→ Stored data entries
◇ ◇ ◇ ◇

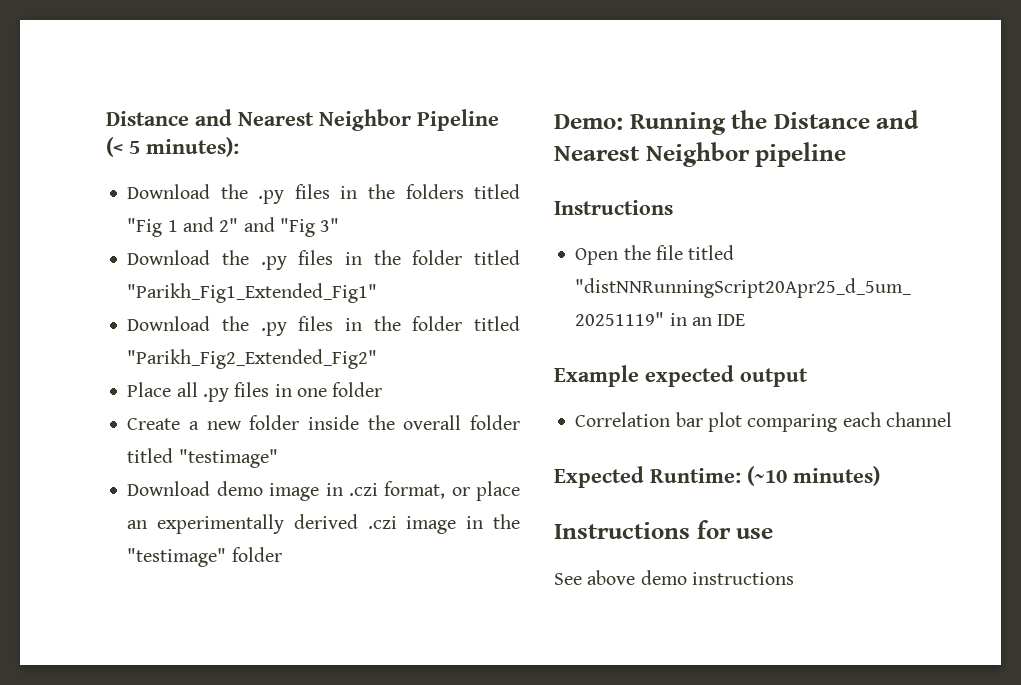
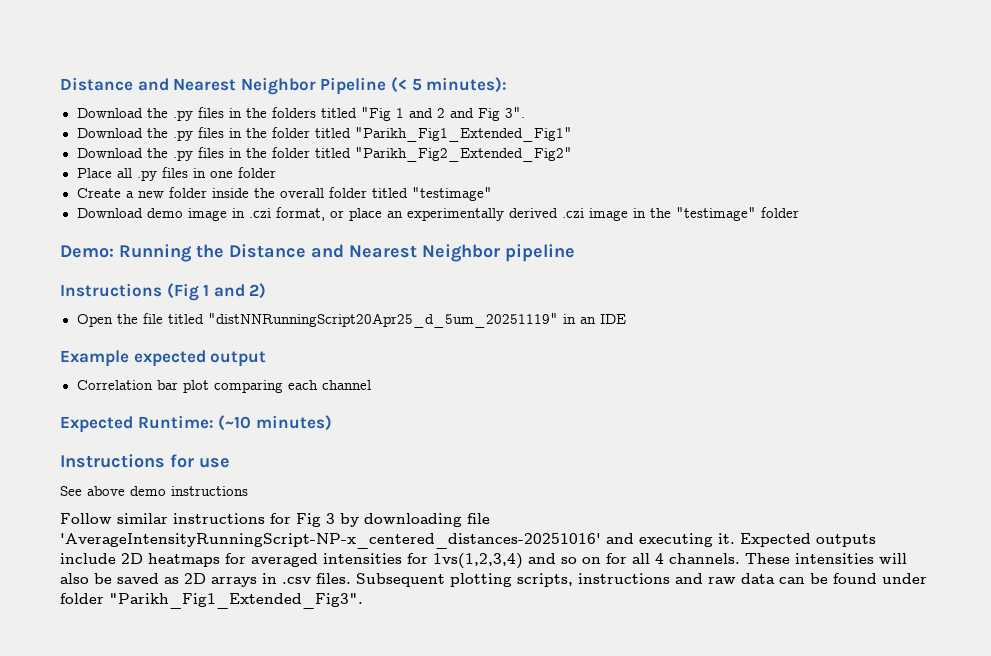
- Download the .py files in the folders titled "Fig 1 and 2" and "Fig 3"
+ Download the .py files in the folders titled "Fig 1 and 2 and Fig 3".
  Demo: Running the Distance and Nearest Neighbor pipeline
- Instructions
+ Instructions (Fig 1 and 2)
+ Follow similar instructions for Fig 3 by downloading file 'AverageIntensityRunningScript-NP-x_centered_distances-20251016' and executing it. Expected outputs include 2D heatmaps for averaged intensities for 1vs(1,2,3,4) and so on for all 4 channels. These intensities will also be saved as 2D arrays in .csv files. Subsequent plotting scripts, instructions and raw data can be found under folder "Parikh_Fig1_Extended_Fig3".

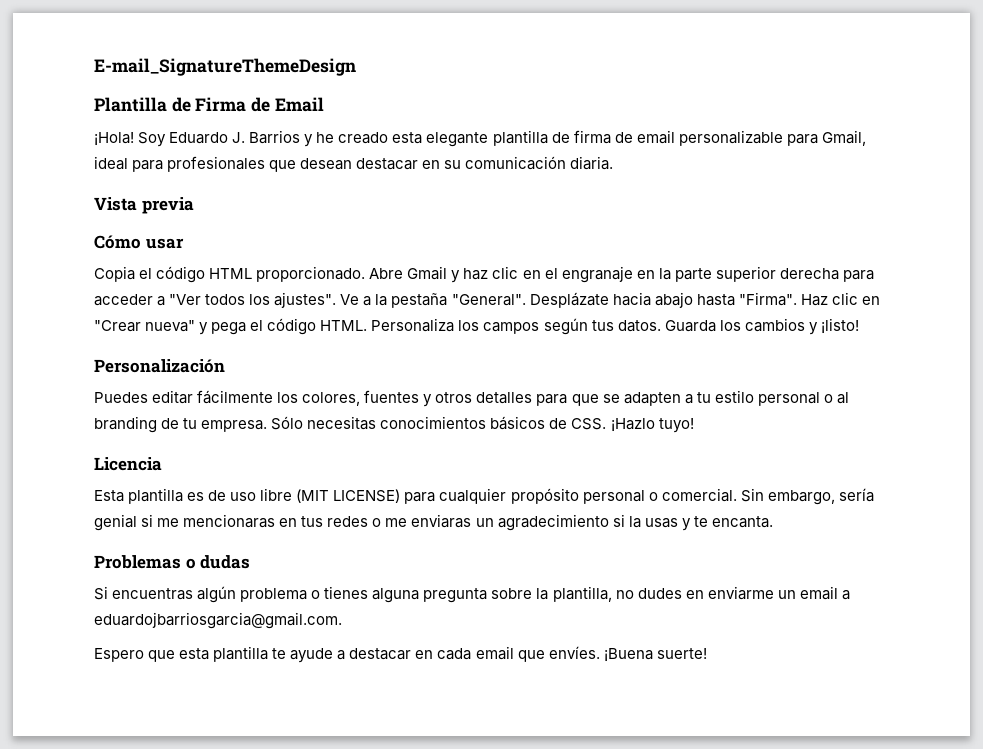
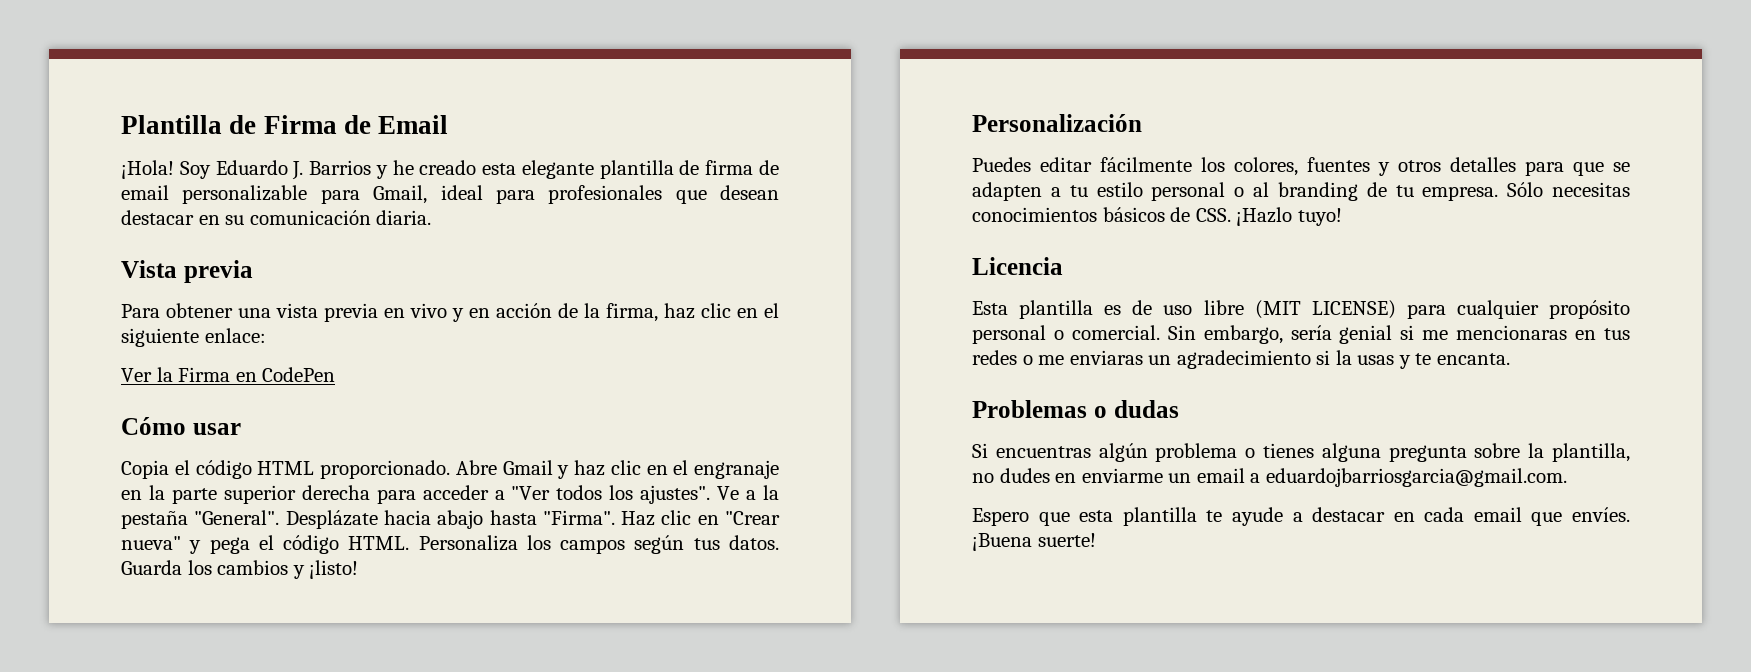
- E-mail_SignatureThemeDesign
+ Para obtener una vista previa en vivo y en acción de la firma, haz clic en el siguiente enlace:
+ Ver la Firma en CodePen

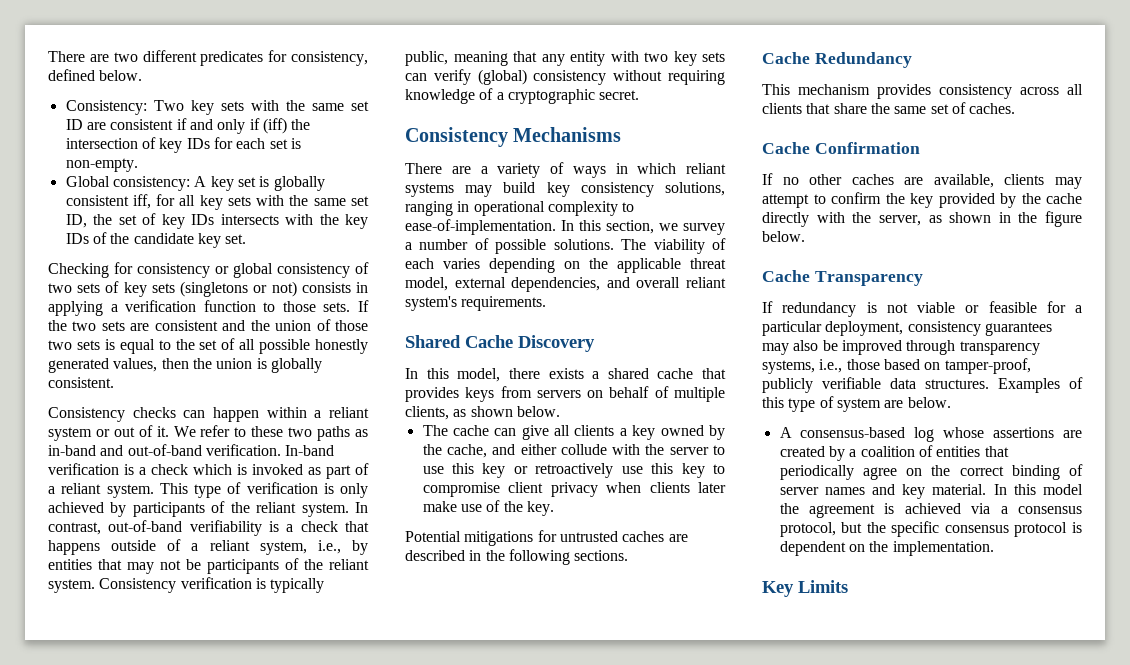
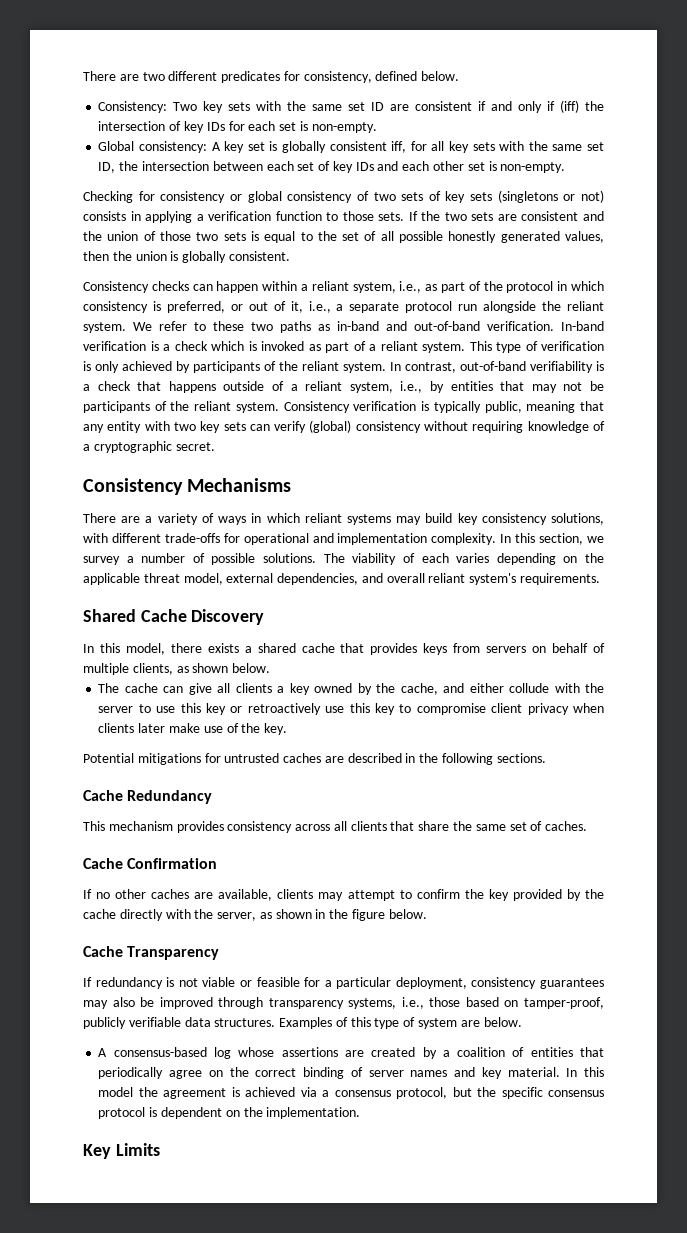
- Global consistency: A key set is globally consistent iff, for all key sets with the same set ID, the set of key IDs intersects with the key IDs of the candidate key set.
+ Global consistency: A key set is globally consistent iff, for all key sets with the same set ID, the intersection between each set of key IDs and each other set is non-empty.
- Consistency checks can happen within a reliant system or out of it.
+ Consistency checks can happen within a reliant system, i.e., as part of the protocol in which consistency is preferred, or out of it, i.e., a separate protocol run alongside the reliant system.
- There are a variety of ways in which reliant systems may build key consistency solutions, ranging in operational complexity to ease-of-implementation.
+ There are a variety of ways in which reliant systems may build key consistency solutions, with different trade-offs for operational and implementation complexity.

◇ ◇ ◇ ◇

→ Directions for this task
Repeat the data exactly, dropping every picture it holds.

→ Response
- Download the .py files in the folders titled "Fig 1 and 2" and "Fig 3"
+ Download the .py files in the folders titled "Fig 1 and 2 and Fig 3".
  Demo: Running the Distance and Nearest Neighbor pipeline
- Instructions
+ Instructions (Fig 1 and 2)
+ Follow similar instructions for Fig 3 by downloading file 'AverageIntensityRunningScript-NP-x_centered_distances-20251016' and executing it. Expected outputs include 2D heatmaps for averaged intensities for 1vs(1,2,3,4) and so on for all 4 channels. These intensities will also be saved as 2D arrays in .csv files. Subsequent plotting scripts, instructions and raw data can be found under folder "Parikh_Fig1_Extended_Fig3".

- E-mail_SignatureThemeDesign
+ Para obtener una vista previa en vivo y en acción de la firma, haz clic en el siguiente enlace:
+ Ver la Firma en CodePen

- Global consistency: A key set is globally consistent iff, for all key sets with the same set ID, the set of key IDs intersects with the key IDs of the candidate key set.
+ Global consistency: A key set is globally consistent iff, for all key sets with the same set ID, the intersection between each set of key IDs and each other set is non-empty.
- Consistency checks can happen within a reliant system or out of it.
+ Consistency checks can happen within a reliant system, i.e., as part of the protocol in which consistency is preferred, or out of it, i.e., a separate protocol run alongside the reliant system.
- There are a variety of ways in which reliant systems may build key consistency solutions, ranging in operational complexity to ease-of-implementation.
+ There are a variety of ways in which reliant systems may build key consistency solutions, with different trade-offs for operational and implementation complexity.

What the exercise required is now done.